Slave of the Huns is a novel by the Hungarian writer Géza Gárdonyi, published in 1901. The original Hungarian title is A láthatatlan ember, which translates literally as The Invisible Man, but its title was changed in English (probably to differentiate it from H. G. Wells' novel).

In the opinion of some people, including Gárdonyi himself, it is his best work. In 2005 it was ranked no. 38 in the Hungarian version of the survey "Big Read". An English translation by Andrew Feldmar was first published in 1969.

It is set around the time of Attila the Hun, and part of it is based on the Byzantine diplomat Priscus' account of his visit to Attila's court.

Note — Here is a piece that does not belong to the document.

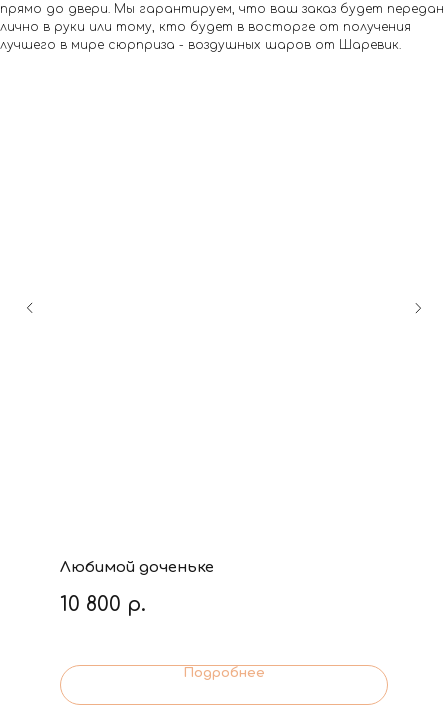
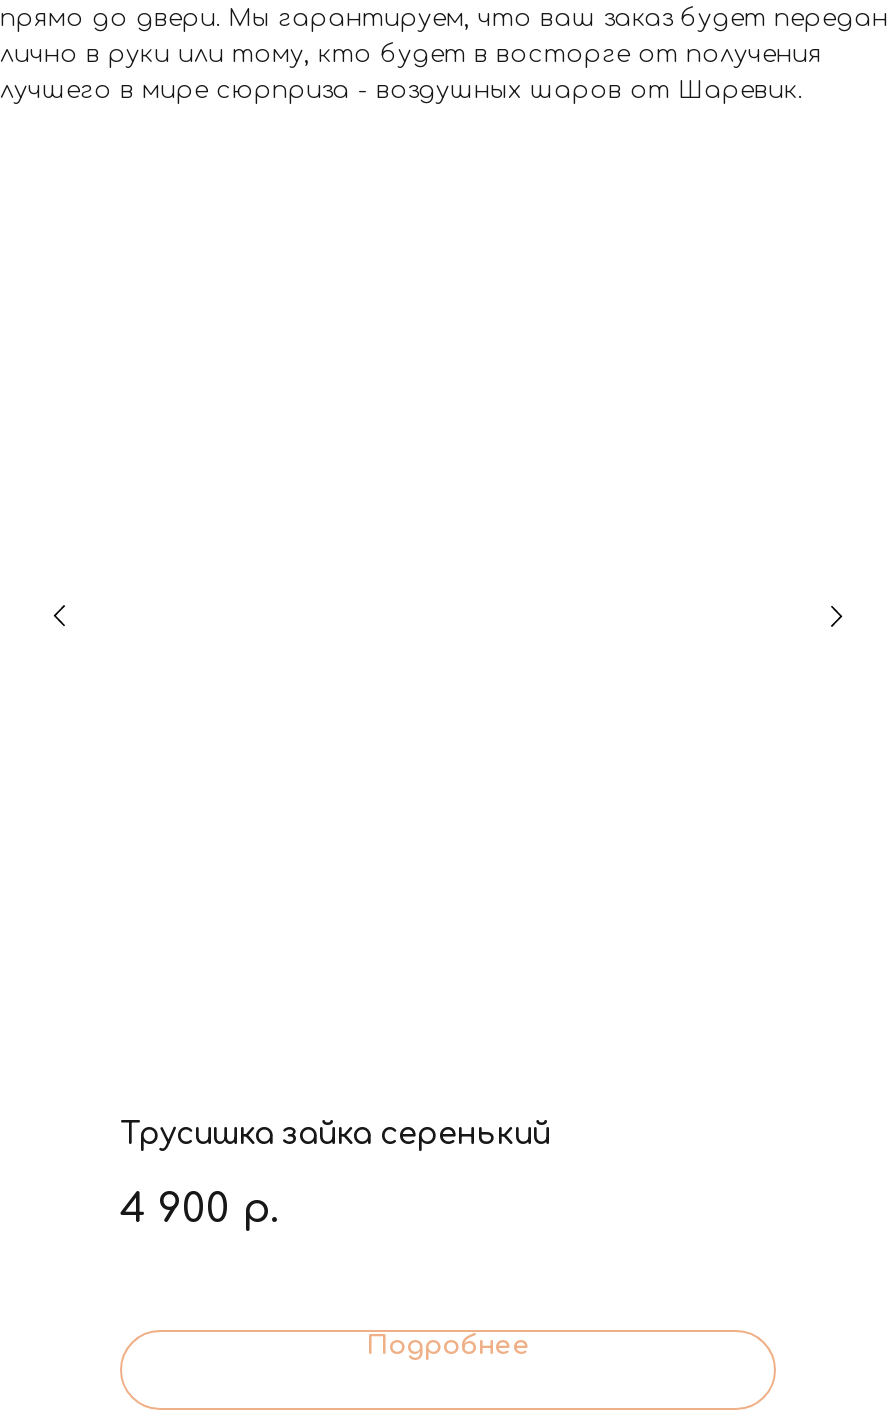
- Любимой доченьке
+ Трусишка зайка серенький

- 10 800 р.
+ 4 900 р.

The narrator and hero of the novel is a young Byzantine freedman of Priscus nicknamed Zeta who travels with him to Attila. He falls in love with Emmo, the daughter of a Hunnish nobleman (a "princesse lointaine" figure). He commits himself to slavery among the Huns in the hope of eventually marrying her, to some extent going native among them.

It includes dramatic accounts of the Battle of the Catalaunian Plains between the Huns and the Romans, and the funeral of Attila.

It may have been influenced by earlier works such as Walter Scott's novel Waverley, Shakespeare's play Henry V and Tolstoy's novel The Cossacks (novel).